··· RECORDS TO PROCESS

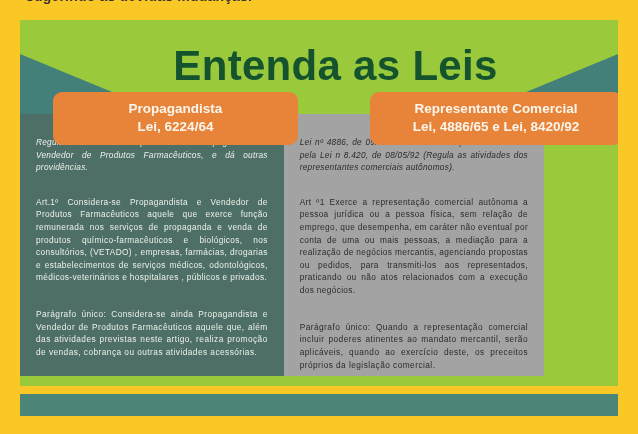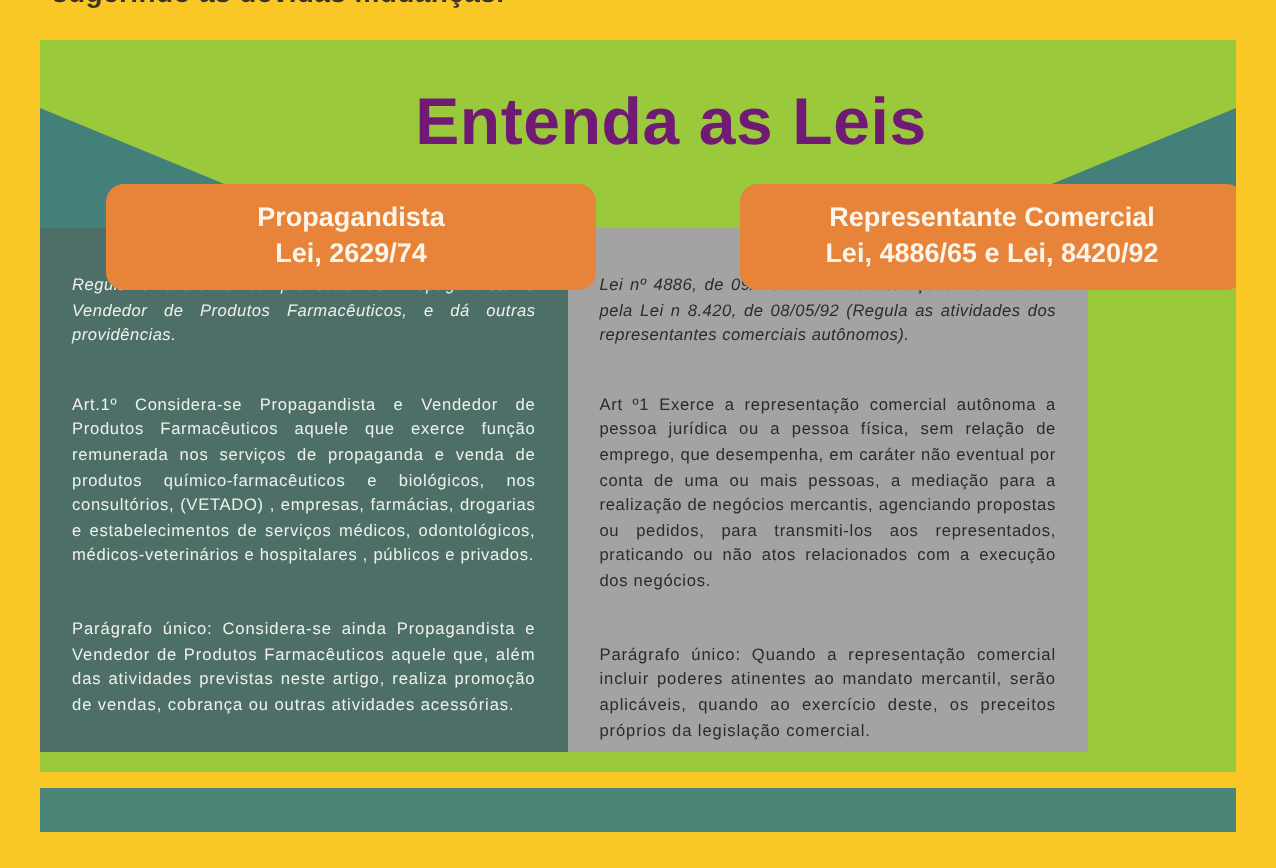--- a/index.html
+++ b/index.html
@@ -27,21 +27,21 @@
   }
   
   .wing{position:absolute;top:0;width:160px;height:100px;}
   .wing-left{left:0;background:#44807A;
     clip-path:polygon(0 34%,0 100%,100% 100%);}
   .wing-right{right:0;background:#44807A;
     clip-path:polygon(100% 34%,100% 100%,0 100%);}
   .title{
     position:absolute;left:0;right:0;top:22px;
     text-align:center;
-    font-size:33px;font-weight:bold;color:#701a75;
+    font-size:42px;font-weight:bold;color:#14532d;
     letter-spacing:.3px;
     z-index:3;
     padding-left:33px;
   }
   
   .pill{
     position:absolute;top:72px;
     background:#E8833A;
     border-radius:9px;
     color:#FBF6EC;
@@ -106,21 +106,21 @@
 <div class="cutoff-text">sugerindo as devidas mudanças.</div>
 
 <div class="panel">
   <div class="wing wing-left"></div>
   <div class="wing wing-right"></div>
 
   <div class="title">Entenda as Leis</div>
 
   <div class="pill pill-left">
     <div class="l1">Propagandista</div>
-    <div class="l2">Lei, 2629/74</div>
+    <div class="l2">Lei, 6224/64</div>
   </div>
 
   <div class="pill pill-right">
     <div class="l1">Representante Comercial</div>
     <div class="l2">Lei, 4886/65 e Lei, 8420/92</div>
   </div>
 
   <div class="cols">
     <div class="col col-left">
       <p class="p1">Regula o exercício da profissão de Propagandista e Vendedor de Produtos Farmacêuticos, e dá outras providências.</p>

······

● PROBLEM DESCRIPTION
Using the material above, state how many lines include the string "title". Answer with a single number.

● EXERCISE OUTPUT
2